(Material for this task begins)

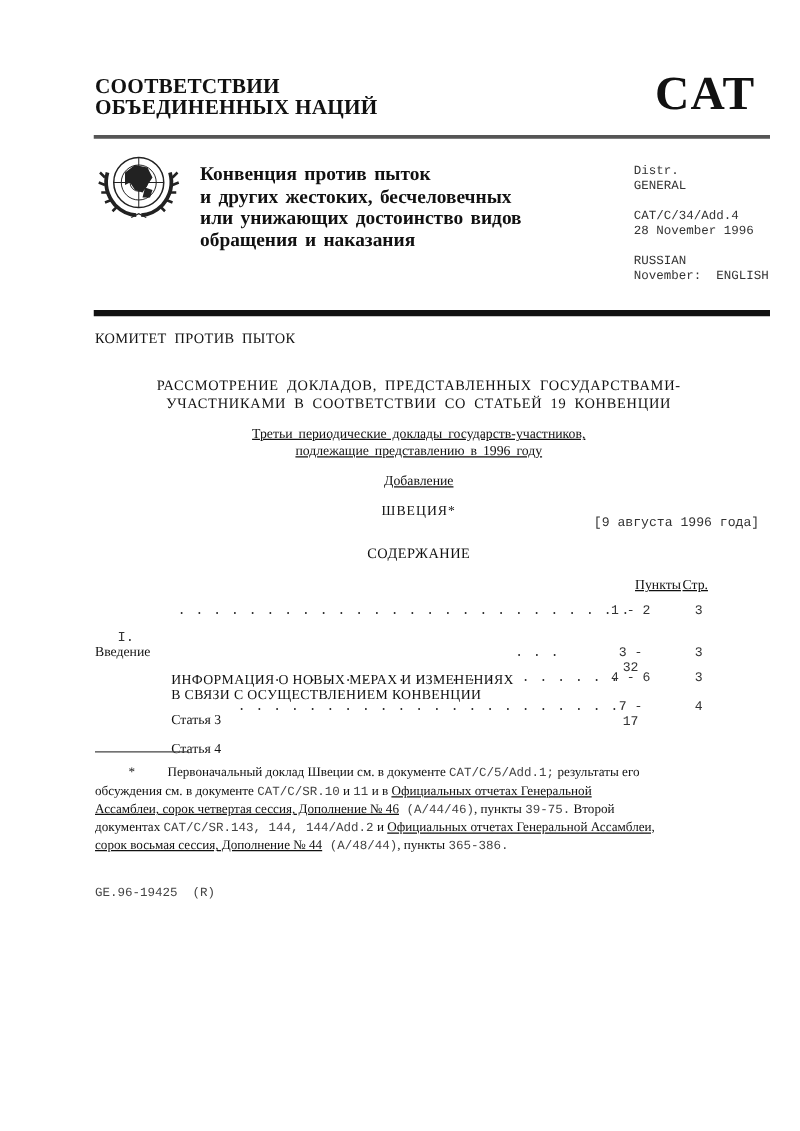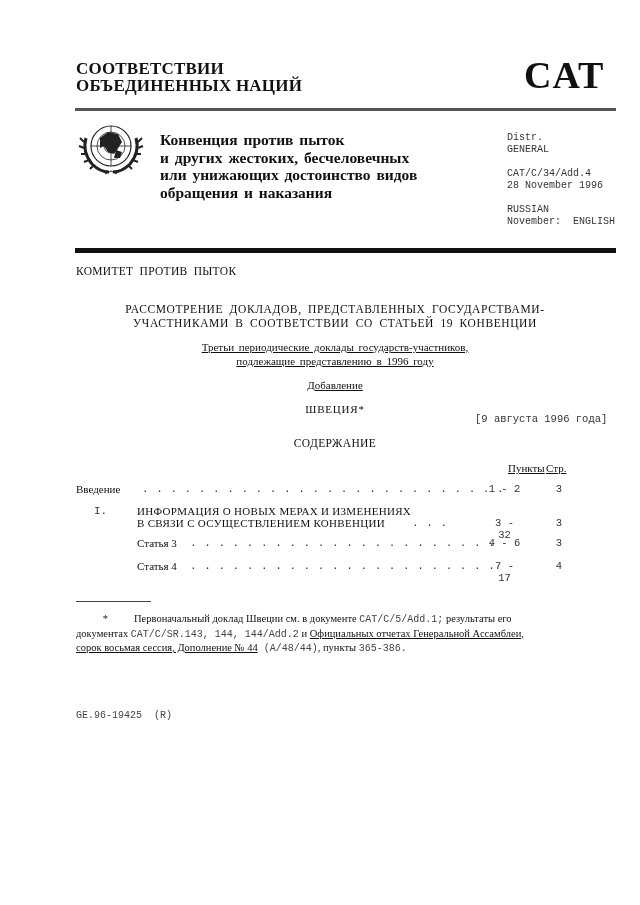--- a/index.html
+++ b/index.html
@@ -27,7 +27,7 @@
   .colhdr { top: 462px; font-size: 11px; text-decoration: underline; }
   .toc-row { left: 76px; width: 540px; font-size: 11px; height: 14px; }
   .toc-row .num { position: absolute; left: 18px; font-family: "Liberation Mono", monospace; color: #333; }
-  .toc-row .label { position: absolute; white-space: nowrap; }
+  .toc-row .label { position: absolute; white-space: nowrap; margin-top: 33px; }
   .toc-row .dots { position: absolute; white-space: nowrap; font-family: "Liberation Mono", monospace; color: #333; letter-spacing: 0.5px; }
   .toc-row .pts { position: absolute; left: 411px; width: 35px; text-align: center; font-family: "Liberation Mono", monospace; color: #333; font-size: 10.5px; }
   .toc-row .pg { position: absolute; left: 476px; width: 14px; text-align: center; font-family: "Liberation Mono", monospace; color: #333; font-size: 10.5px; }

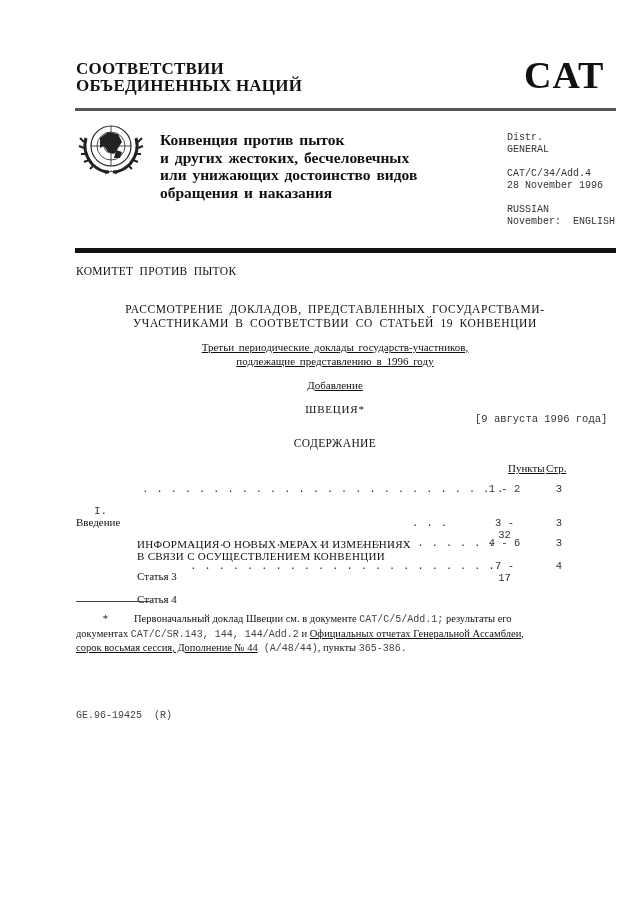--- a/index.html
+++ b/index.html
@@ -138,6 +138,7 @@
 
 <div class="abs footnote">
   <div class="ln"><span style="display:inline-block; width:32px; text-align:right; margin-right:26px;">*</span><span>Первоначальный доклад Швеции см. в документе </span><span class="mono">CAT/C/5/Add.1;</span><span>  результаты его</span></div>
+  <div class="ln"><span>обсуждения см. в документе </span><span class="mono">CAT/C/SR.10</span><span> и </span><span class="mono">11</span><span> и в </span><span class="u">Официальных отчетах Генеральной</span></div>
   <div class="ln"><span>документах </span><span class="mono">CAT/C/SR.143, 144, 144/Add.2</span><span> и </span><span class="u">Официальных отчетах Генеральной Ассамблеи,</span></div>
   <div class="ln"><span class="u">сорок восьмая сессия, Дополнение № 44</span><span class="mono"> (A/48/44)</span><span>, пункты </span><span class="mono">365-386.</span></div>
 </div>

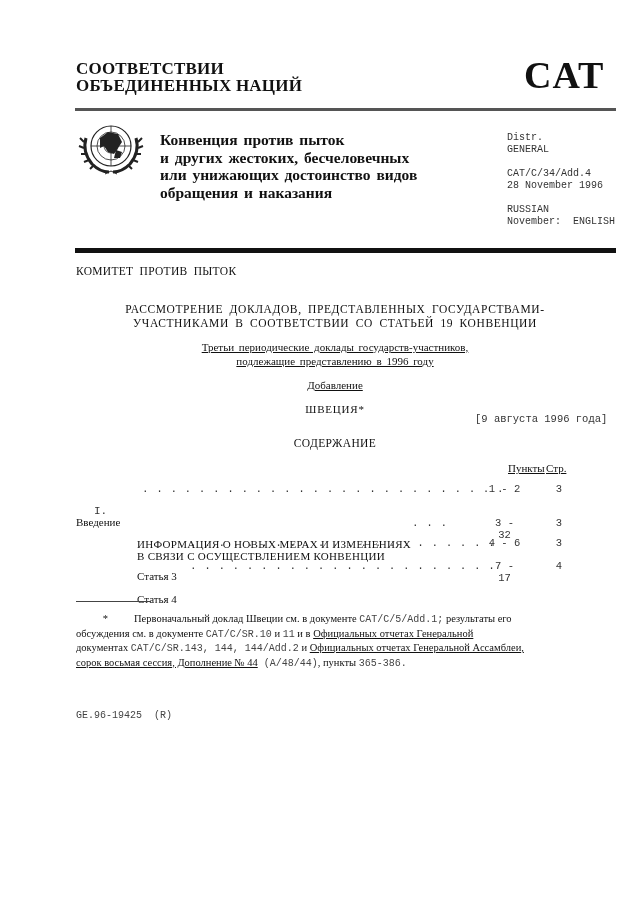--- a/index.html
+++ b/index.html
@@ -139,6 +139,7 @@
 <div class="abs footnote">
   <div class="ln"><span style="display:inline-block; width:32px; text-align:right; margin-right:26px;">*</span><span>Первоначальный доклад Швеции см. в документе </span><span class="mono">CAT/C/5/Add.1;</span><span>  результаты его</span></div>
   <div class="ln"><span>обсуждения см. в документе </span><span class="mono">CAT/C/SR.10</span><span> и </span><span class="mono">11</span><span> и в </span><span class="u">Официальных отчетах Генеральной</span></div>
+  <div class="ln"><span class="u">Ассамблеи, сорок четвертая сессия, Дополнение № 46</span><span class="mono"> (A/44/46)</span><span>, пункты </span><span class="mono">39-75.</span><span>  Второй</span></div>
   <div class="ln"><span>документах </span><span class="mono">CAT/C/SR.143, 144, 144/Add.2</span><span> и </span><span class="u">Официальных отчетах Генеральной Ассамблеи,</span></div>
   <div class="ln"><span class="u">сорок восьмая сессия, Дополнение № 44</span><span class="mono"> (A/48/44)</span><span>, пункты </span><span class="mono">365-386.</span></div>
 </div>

(Material for this task ends)

Task directions:
Each entry gets copied exactly; the pictures stay out.

Result of this exercise:
--- a/index.html
+++ b/index.html
@@ -27,7 +27,7 @@
   .colhdr { top: 462px; font-size: 11px; text-decoration: underline; }
   .toc-row { left: 76px; width: 540px; font-size: 11px; height: 14px; }
   .toc-row .num { position: absolute; left: 18px; font-family: "Liberation Mono", monospace; color: #333; }
-  .toc-row .label { position: absolute; white-space: nowrap; }
+  .toc-row .label { position: absolute; white-space: nowrap; margin-top: 33px; }
   .toc-row .dots { position: absolute; white-space: nowrap; font-family: "Liberation Mono", monospace; color: #333; letter-spacing: 0.5px; }
   .toc-row .pts { position: absolute; left: 411px; width: 35px; text-align: center; font-family: "Liberation Mono", monospace; color: #333; font-size: 10.5px; }
   .toc-row .pg { position: absolute; left: 476px; width: 14px; text-align: center; font-family: "Liberation Mono", monospace; color: #333; font-size: 10.5px; }

--- a/index.html
+++ b/index.html
@@ -138,6 +138,7 @@
 
 <div class="abs footnote">
   <div class="ln"><span style="display:inline-block; width:32px; text-align:right; margin-right:26px;">*</span><span>Первоначальный доклад Швеции см. в документе </span><span class="mono">CAT/C/5/Add.1;</span><span>  результаты его</span></div>
+  <div class="ln"><span>обсуждения см. в документе </span><span class="mono">CAT/C/SR.10</span><span> и </span><span class="mono">11</span><span> и в </span><span class="u">Официальных отчетах Генеральной</span></div>
   <div class="ln"><span>документах </span><span class="mono">CAT/C/SR.143, 144, 144/Add.2</span><span> и </span><span class="u">Официальных отчетах Генеральной Ассамблеи,</span></div>
   <div class="ln"><span class="u">сорок восьмая сессия, Дополнение № 44</span><span class="mono"> (A/48/44)</span><span>, пункты </span><span class="mono">365-386.</span></div>
 </div>

--- a/index.html
+++ b/index.html
@@ -139,6 +139,7 @@
 <div class="abs footnote">
   <div class="ln"><span style="display:inline-block; width:32px; text-align:right; margin-right:26px;">*</span><span>Первоначальный доклад Швеции см. в документе </span><span class="mono">CAT/C/5/Add.1;</span><span>  результаты его</span></div>
   <div class="ln"><span>обсуждения см. в документе </span><span class="mono">CAT/C/SR.10</span><span> и </span><span class="mono">11</span><span> и в </span><span class="u">Официальных отчетах Генеральной</span></div>
+  <div class="ln"><span class="u">Ассамблеи, сорок четвертая сессия, Дополнение № 46</span><span class="mono"> (A/44/46)</span><span>, пункты </span><span class="mono">39-75.</span><span>  Второй</span></div>
   <div class="ln"><span>документах </span><span class="mono">CAT/C/SR.143, 144, 144/Add.2</span><span> и </span><span class="u">Официальных отчетах Генеральной Ассамблеи,</span></div>
   <div class="ln"><span class="u">сорок восьмая сессия, Дополнение № 44</span><span class="mono"> (A/48/44)</span><span>, пункты </span><span class="mono">365-386.</span></div>
 </div>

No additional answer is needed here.